= WHAT IS EXPECTED =
Return exactly the lines of the records below, starting at the line that contains "<!DOCTYPE html>" and ending at the line that contains "position: absolute; left: 270px; width: 370px;", with both of those lines kept.

Segment Start: DATA FOR PROCESSING

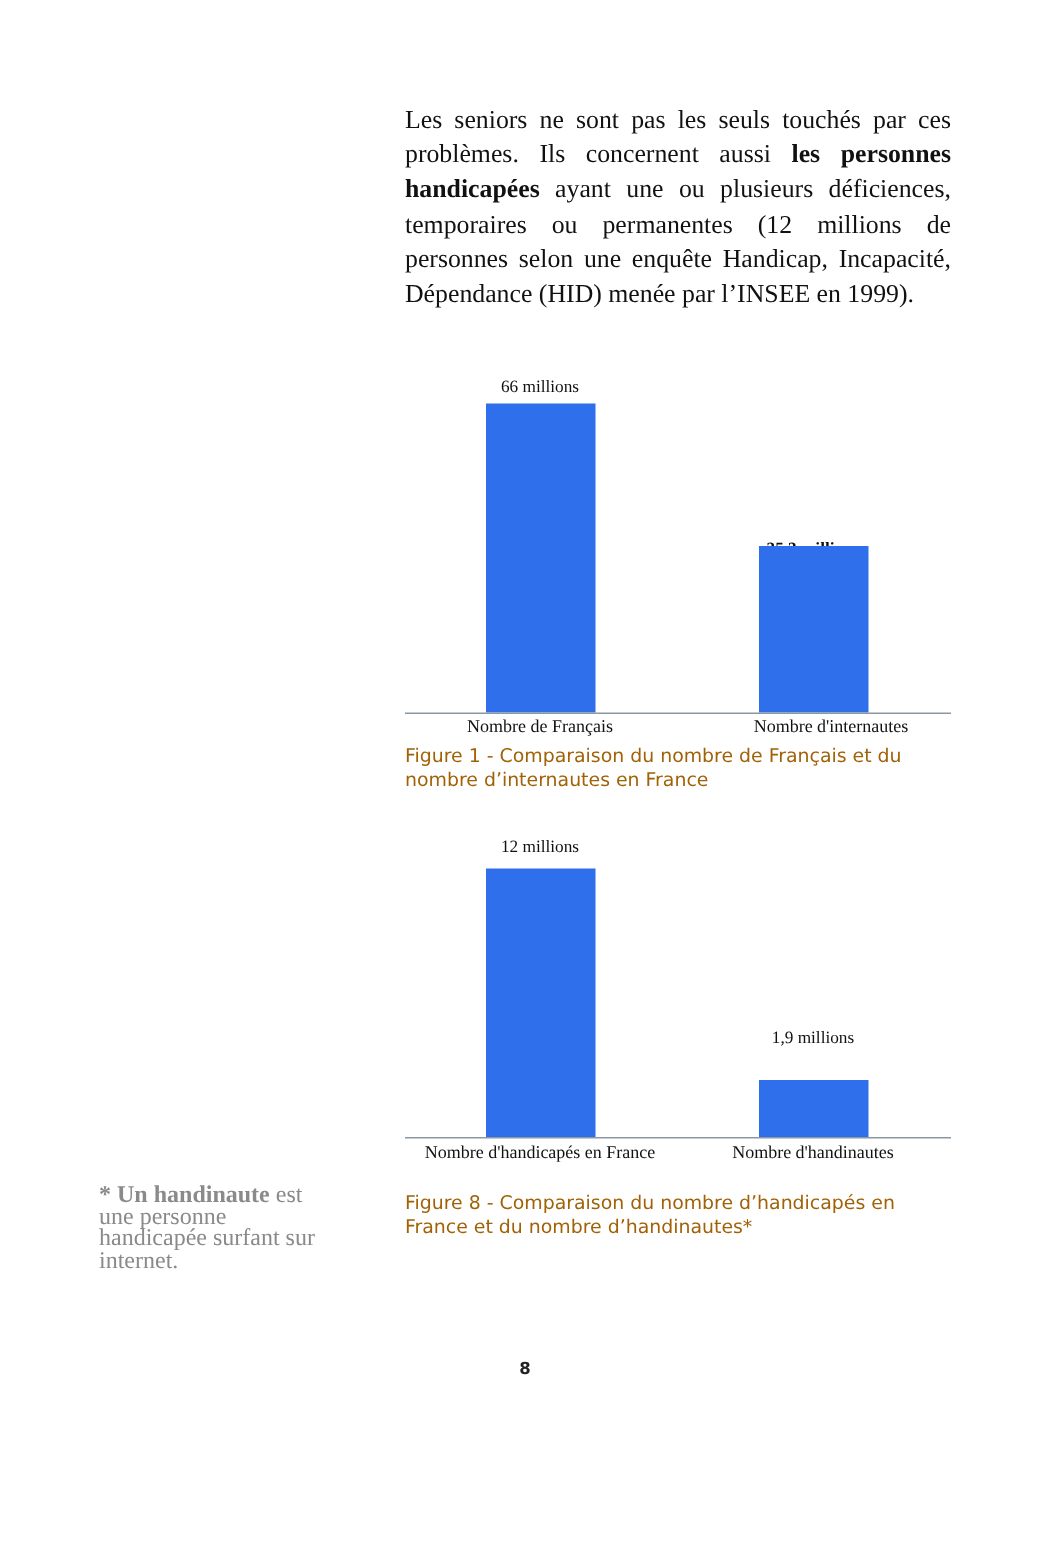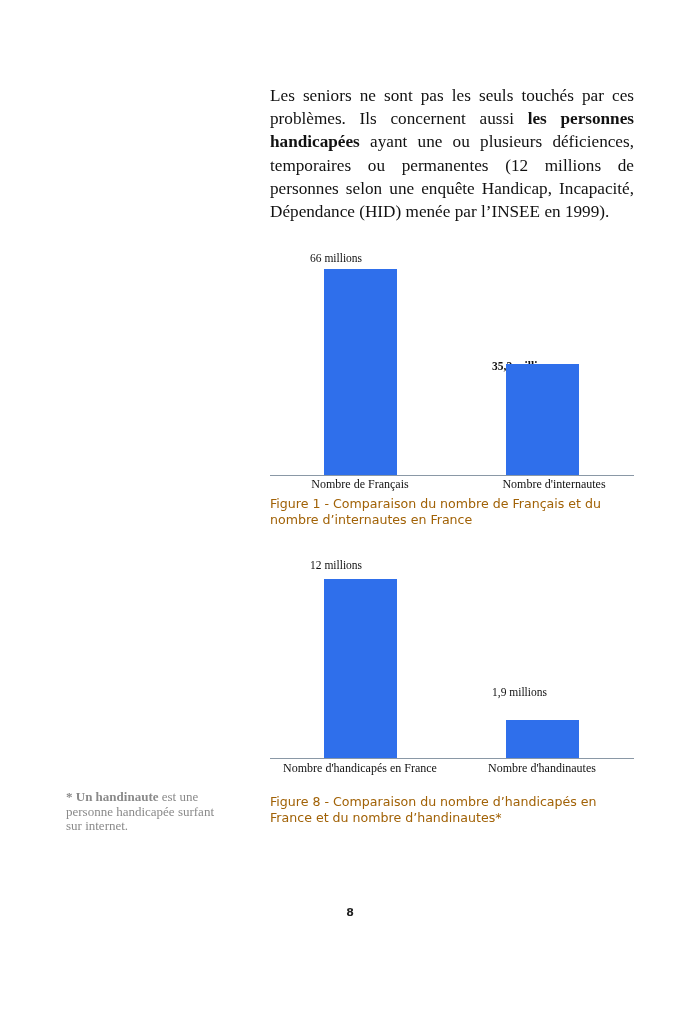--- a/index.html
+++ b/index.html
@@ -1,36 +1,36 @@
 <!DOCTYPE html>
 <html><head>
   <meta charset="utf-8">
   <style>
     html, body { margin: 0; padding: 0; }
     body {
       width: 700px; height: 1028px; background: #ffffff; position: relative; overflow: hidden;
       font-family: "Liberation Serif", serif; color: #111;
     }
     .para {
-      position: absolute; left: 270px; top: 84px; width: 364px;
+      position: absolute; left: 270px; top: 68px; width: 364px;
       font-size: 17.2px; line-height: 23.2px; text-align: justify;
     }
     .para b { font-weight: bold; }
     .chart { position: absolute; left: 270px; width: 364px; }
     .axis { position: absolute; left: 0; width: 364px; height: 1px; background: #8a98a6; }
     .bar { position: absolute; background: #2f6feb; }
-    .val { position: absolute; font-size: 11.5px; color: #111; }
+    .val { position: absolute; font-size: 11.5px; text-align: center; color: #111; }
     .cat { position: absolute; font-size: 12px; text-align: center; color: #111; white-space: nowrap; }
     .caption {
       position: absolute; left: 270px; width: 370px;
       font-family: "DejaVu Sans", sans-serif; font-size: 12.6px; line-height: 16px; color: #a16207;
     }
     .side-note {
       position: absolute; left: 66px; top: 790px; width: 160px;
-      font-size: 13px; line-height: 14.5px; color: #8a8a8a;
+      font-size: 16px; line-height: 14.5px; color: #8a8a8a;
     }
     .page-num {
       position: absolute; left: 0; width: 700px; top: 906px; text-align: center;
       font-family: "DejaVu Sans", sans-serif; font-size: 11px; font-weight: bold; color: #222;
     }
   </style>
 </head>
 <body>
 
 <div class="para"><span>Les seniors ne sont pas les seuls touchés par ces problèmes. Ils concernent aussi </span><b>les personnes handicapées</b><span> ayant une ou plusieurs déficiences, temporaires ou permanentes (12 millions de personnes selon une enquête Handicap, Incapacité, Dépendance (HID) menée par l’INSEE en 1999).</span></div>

Segment End: DATA FOR PROCESSING
Segment Start: DATA FOR PROCESSING

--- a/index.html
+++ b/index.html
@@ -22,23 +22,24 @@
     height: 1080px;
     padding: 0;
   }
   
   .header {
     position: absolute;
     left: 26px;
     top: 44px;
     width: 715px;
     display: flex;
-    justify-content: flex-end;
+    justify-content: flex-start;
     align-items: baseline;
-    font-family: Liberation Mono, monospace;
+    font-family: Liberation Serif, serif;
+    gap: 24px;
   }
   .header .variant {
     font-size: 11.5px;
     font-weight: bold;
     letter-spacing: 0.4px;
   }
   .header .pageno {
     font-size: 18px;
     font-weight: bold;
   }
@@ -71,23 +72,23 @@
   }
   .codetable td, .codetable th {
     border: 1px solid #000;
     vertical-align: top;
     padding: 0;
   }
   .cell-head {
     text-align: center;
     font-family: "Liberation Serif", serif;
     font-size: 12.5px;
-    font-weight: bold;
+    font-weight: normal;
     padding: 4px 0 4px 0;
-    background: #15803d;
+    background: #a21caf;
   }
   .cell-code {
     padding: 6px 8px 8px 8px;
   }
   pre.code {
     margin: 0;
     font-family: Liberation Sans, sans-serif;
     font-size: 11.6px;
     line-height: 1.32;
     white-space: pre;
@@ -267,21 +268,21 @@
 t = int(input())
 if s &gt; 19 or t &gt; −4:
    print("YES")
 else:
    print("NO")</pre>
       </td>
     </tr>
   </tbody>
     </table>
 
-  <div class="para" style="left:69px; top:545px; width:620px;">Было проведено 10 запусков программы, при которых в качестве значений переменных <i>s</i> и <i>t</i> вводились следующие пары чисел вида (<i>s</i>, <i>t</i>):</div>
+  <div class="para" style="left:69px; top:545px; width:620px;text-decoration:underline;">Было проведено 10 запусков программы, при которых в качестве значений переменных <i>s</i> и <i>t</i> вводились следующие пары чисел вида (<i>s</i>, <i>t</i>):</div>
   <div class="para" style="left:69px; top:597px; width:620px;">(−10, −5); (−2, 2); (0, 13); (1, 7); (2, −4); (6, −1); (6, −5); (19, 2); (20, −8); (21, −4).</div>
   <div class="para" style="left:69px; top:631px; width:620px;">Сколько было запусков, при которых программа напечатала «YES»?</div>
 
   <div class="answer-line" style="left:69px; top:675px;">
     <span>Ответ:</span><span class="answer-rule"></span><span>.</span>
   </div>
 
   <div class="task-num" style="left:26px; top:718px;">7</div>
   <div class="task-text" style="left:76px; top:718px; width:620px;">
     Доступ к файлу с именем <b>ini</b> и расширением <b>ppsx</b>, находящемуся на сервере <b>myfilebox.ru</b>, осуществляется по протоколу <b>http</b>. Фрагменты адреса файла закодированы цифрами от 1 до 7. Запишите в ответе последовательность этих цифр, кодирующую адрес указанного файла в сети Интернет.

Segment End: DATA FOR PROCESSING

= WRITTEN ANSWER =
 <!DOCTYPE html>
 <html><head>
   <meta charset="utf-8">
   <style>
     html, body { margin: 0; padding: 0; }
     body {
       width: 700px; height: 1028px; background: #ffffff; position: relative; overflow: hidden;
       font-family: "Liberation Serif", serif; color: #111;
     }
     .para {
-      position: absolute; left: 270px; top: 84px; width: 364px;
+      position: absolute; left: 270px; top: 68px; width: 364px;
       font-size: 17.2px; line-height: 23.2px; text-align: justify;
     }
     .para b { font-weight: bold; }
     .chart { position: absolute; left: 270px; width: 364px; }
     .axis { position: absolute; left: 0; width: 364px; height: 1px; background: #8a98a6; }
     .bar { position: absolute; background: #2f6feb; }
-    .val { position: absolute; font-size: 11.5px; color: #111; }
+    .val { position: absolute; font-size: 11.5px; text-align: center; color: #111; }
     .cat { position: absolute; font-size: 12px; text-align: center; color: #111; white-space: nowrap; }
     .caption {
       position: absolute; left: 270px; width: 370px;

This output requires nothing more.